There are certain things that dispensationalists very clearly stress which indicate that they do believe in the unity of the Bible. They are
not denying the unity of the Bible. For example:
The Unity of the Bible
One God Only
We stress very clearly that the Bible bears witness to one God only. The unity of the Bible is, in part, demonstrated by the fact that
there is one God.
A Connected Story
Also, we point out that the Bible forms a connected story from Genesis to Revelation. Genesis has to be the first book;
Revelation has to be the last book; and, everything in between has to come in that order because it is a continuous progressive story. So, we do
recognize that the Bible has this unity.
The Bible also makes predictions concerning distant future events. Many of these predictions are made in
one book, and we discover their fulfillment centuries later in books which were written during those centuries following the predictions. That
indicates the unity of the Bible.
The Bible also has progressive revelation. As we move along through the ages, a certain doctrine is made clear
and is unfolded more and more.
Only One Way of Redemption
Then the Bible has only one way of redemption.
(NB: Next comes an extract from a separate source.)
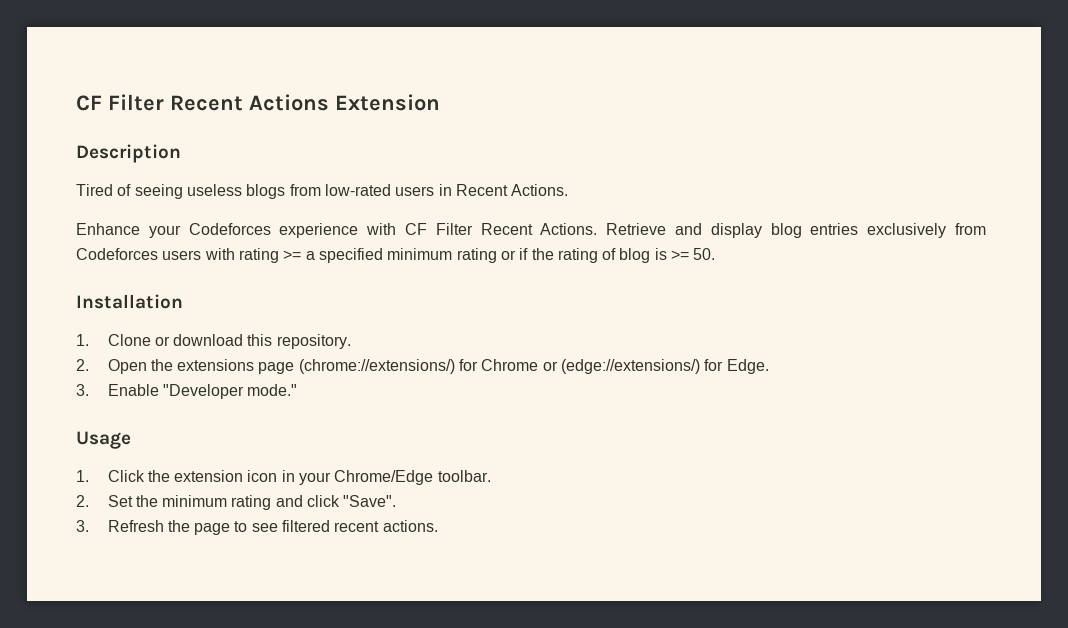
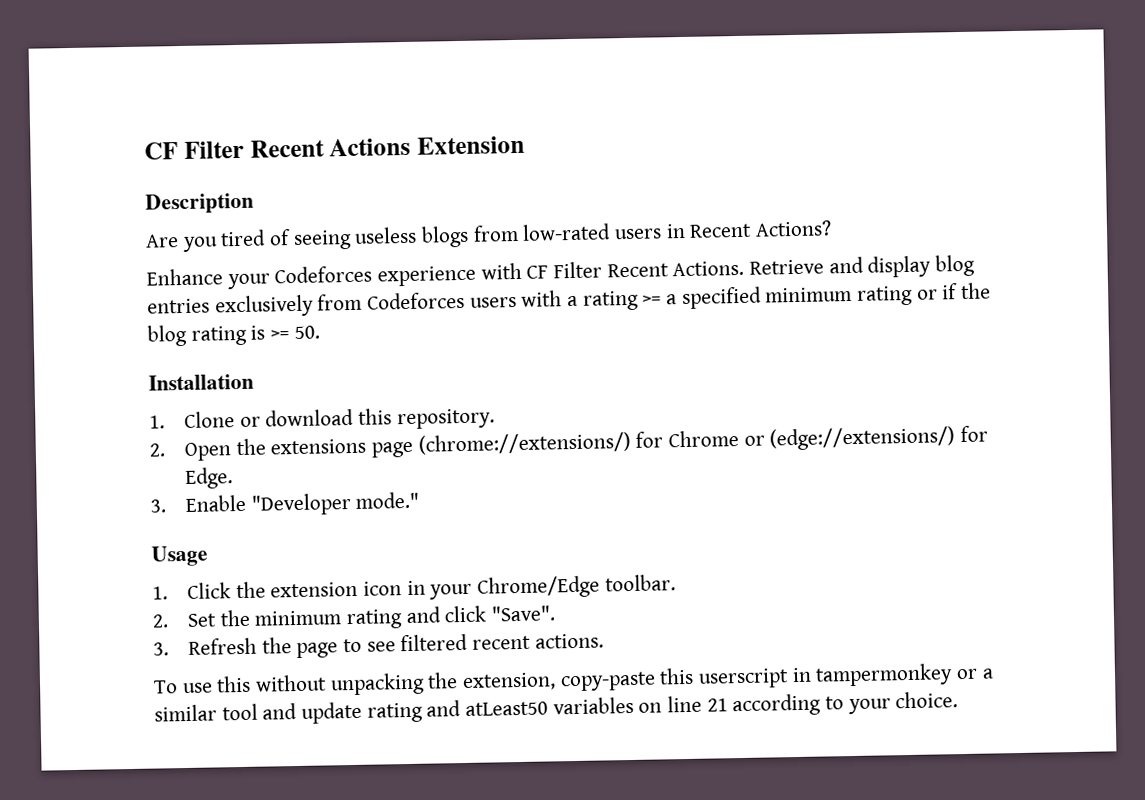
- Tired of seeing useless blogs from low-rated users in Recent Actions.
+ Are you tired of seeing useless blogs from low-rated users in Recent Actions?
- Retrieve and display blog entries exclusively from Codeforces users with rating >= a specified minimum rating or if the rating of blog is >= 50.
+ Retrieve and display blog entries exclusively from Codeforces users with a rating >= a specified minimum rating or if the blog rating is >= 50.
+ To use this without unpacking the extension, copy-paste this userscript in tampermonkey or a similar tool and update rating and atLeast50 variables on line 21 according to your choice.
This is what we just got through demonstrating in the previous
session. The Bible has one way for people to be saved. It has a unified salvation program.
The Bible also centers primarily on the theme of the person and the work of Jesus Christ. In one way or another, everything the Bible reveals
is related to the person and the work of Christ.
Perfect Harmony Through Multiple Writers
All of the writers of the Bible finally have produced a perfect harmony of doctrine. Many of the 44 men who penned the Bible over centuries
never saw each other. Some of them didn't see each other's writing. Yet, they produced a harmonious system of doctrine which we have revealed
in the Word of God.
So, dispensationalists must recognize these seven points right here, and we make a great deal of them, all of which demonstrate that we do
recognize that the Bible has a unity. However, it is not a contradiction to say that unity exists with distinctions. Just look at your own body.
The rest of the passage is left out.